# [EXERCISE DETAILS]
Write out the records in full, exactly as given, but without the images.

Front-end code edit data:
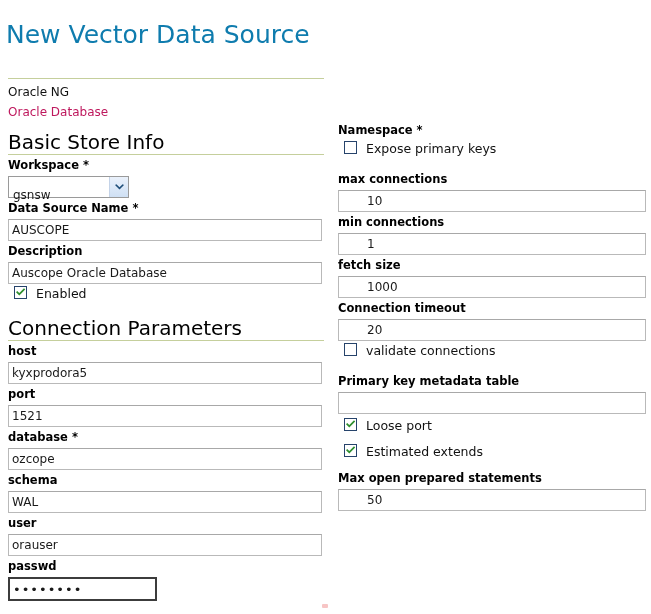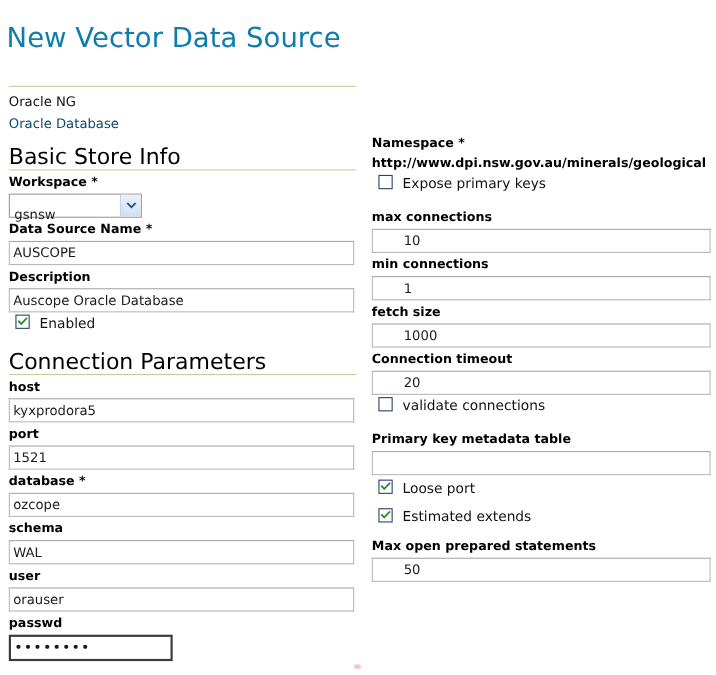--- a/index.html
+++ b/index.html
@@ -67,7 +67,7 @@
   .store-desc {
     font-size: 12px;
     line-height: 20px;
-    color: #0c4a6e;
+    color: #be185d;
   }
 
   

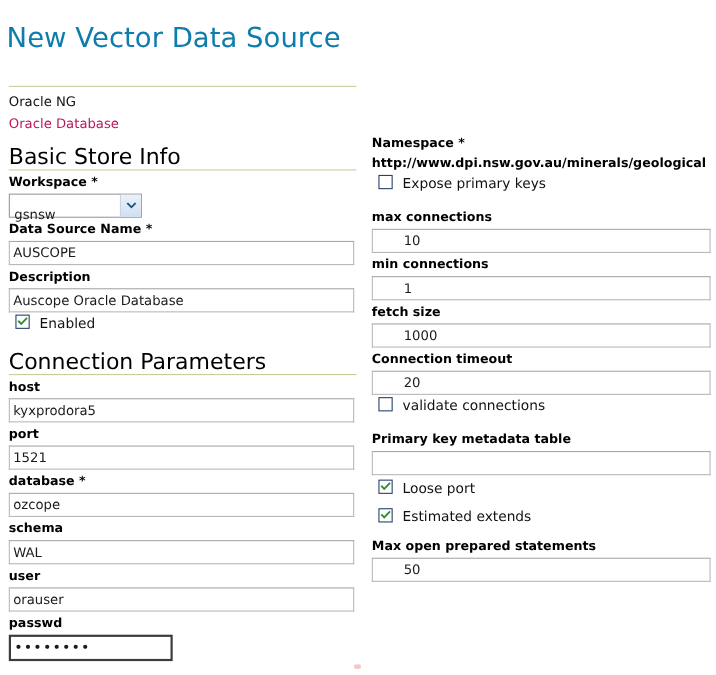--- a/index.html
+++ b/index.html
@@ -289,7 +289,6 @@
   <div class="col-right">
 
     <div class="flabel-ns">Namespace *</div>
-    <div class="ns-url">http://www.dpi.nsw.gov.au/minerals/geological</div>
 
     <div class="sp2"></div>
     <div class="cbrow">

# [ANSWER FOR THE TASK]
--- a/index.html
+++ b/index.html
@@ -67,7 +67,7 @@
   .store-desc {
     font-size: 12px;
     line-height: 20px;
-    color: #0c4a6e;
+    color: #be185d;
   }
 
   

--- a/index.html
+++ b/index.html
@@ -289,7 +289,6 @@
   <div class="col-right">
 
     <div class="flabel-ns">Namespace *</div>
-    <div class="ns-url">http://www.dpi.nsw.gov.au/minerals/geological</div>
 
     <div class="sp2"></div>
     <div class="cbrow">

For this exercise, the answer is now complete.